═══ Exercise inputs ═══

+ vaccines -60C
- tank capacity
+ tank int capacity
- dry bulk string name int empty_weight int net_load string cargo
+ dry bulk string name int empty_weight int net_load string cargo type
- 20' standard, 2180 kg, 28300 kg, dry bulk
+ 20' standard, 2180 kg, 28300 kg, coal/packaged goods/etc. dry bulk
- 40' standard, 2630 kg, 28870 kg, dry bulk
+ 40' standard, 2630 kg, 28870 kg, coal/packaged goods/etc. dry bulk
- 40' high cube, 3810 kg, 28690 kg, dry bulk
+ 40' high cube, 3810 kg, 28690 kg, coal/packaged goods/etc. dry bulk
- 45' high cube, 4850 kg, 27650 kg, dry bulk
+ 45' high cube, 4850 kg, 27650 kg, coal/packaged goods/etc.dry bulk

═══
═══ Exercise inputs ═══

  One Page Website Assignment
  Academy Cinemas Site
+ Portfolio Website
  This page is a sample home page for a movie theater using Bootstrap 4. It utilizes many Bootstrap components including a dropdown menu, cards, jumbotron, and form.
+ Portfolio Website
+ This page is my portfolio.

═══
═══ Exercise inputs ═══

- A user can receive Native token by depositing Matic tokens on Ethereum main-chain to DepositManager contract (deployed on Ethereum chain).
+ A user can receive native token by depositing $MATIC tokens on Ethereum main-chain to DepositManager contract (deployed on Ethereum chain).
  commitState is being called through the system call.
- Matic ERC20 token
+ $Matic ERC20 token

═══

— Activity —
Look back at the entries above. Retype the line with "- 40' standard, 2630 kg, 28870 kg, dry bulk", the line with "coal/packaged goods/etc.dry bulk", and all lines in between.

— Written response —
- 40' standard, 2630 kg, 28870 kg, dry bulk
+ 40' standard, 2630 kg, 28870 kg, coal/packaged goods/etc. dry bulk
- 40' high cube, 3810 kg, 28690 kg, dry bulk
+ 40' high cube, 3810 kg, 28690 kg, coal/packaged goods/etc. dry bulk
- 45' high cube, 4850 kg, 27650 kg, dry bulk
+ 45' high cube, 4850 kg, 27650 kg, coal/packaged goods/etc.dry bulk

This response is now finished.